• _Exercise aim_: When the word "height" appears in a line of the data below, list that line.

Web document revisions:
⁂
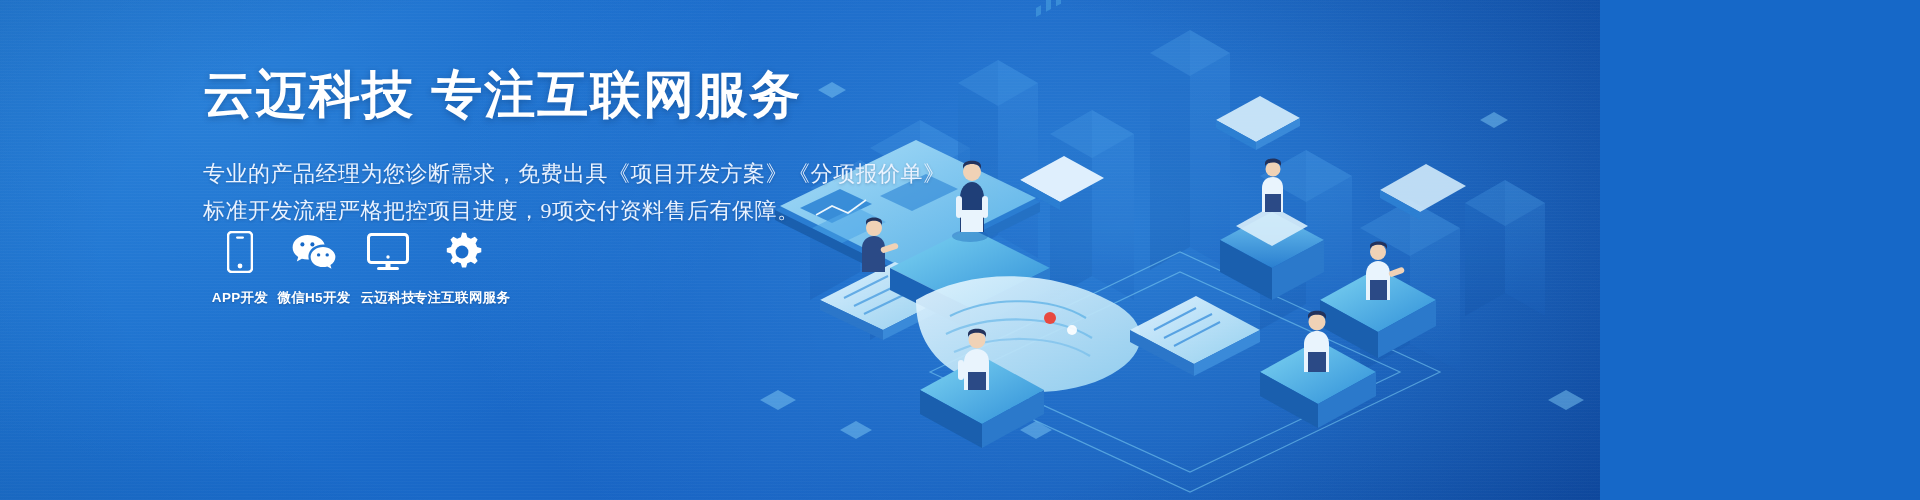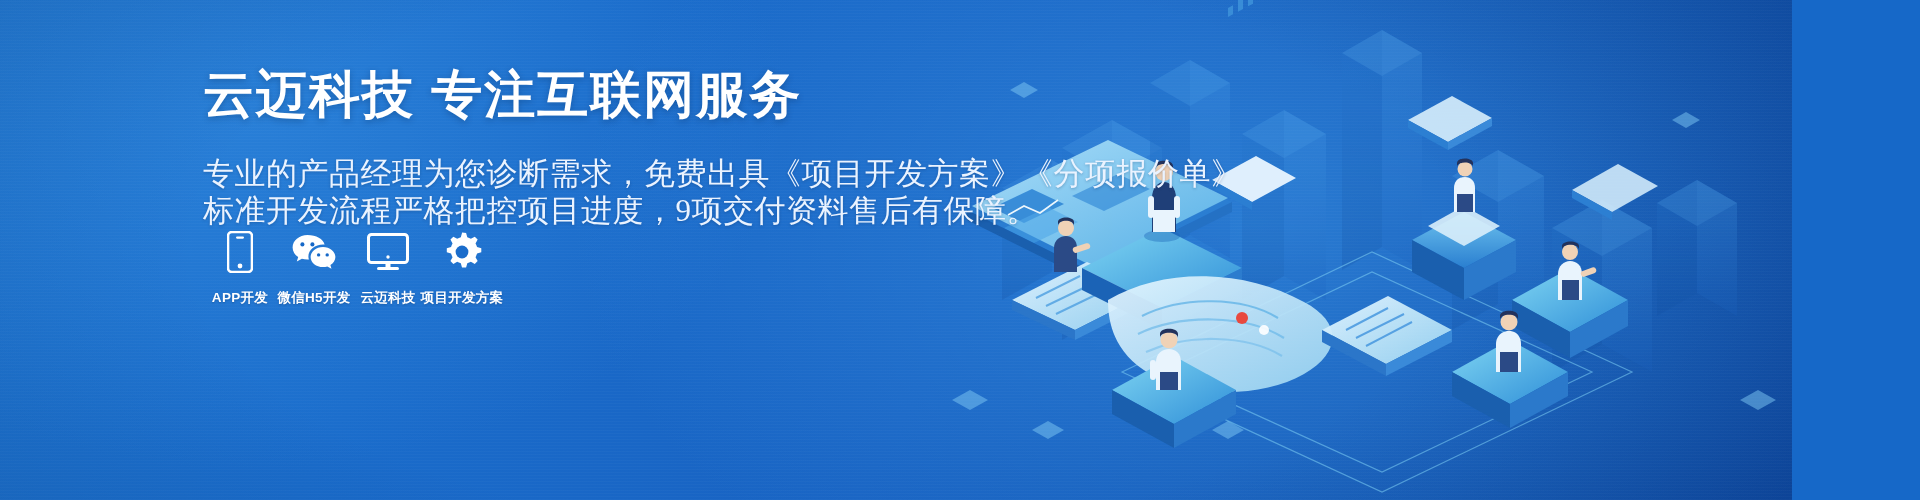--- a/index.html
+++ b/index.html
@@ -11,7 +11,7 @@
 
   #banner {
     position:relative;
-    width:1792px; height:500px;
+    width:1600px; height:500px;
     overflow:hidden;
     background:
       radial-gradient(ellipse 1100px 700px at 70% 45%, rgba(58,150,231,.55) 0%, rgba(30,110,205,0) 62%),

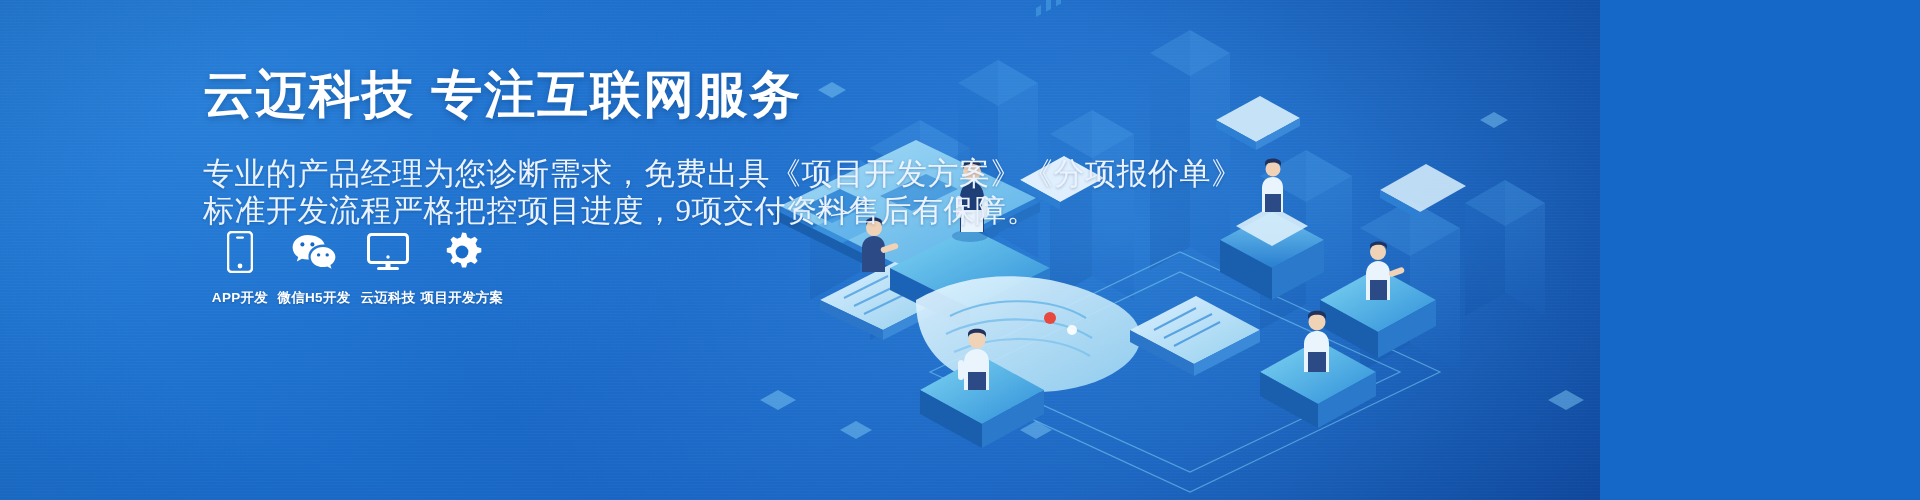--- a/index.html
+++ b/index.html
@@ -49,7 +49,7 @@
   }
   .subline {
     color:#eaf3ff;
-    font-size:31px;
+    font-size:22px;
     line-height:35px;
     letter-spacing:.5px;
     white-space:nowrap;

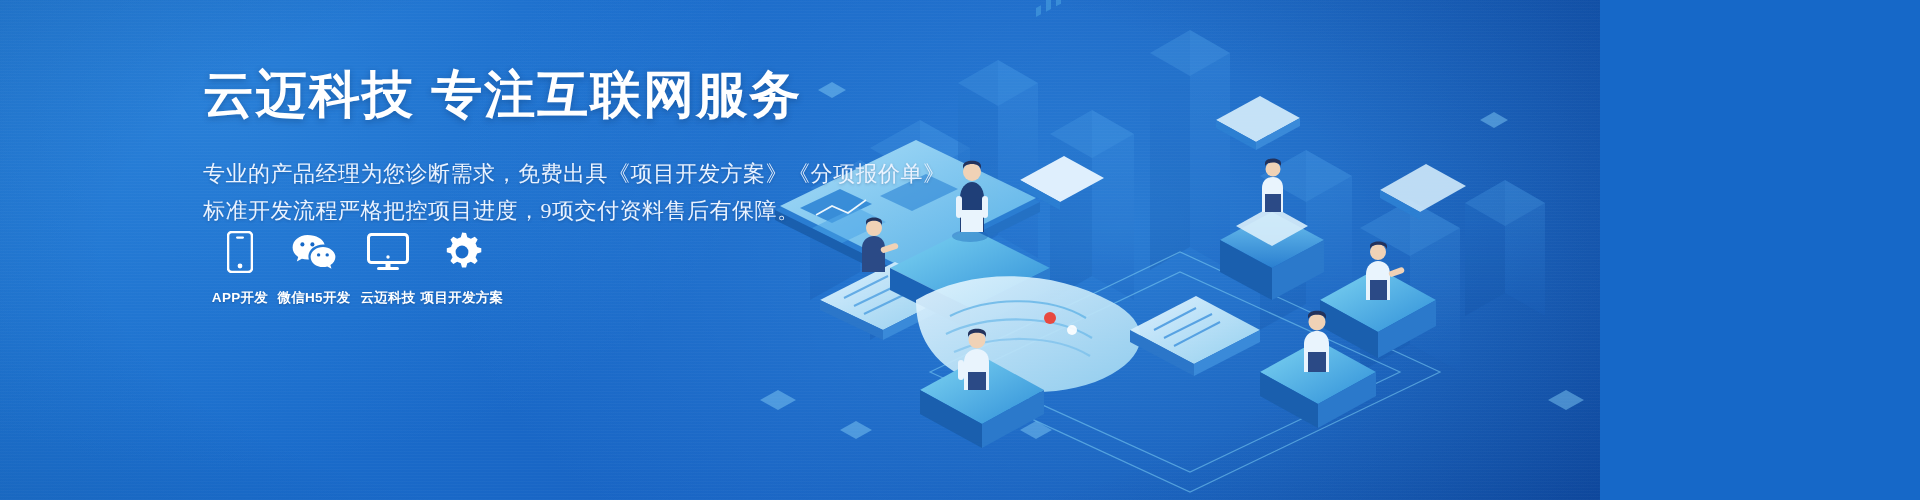--- a/index.html
+++ b/index.html
@@ -397,7 +397,7 @@
           <circle cx="21" cy="21" r="6.4" fill="#1a6ccb"></circle>
         </svg>
       </span>
-      <span class="svc-label">项目开发方案</span>
+      <span class="svc-label">专注互联网服务</span>
     </div>
 
   </div>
⁂
• _Response for this exercise_:
-    width:1792px; height:500px;
+    width:1600px; height:500px;
     line-height:35px;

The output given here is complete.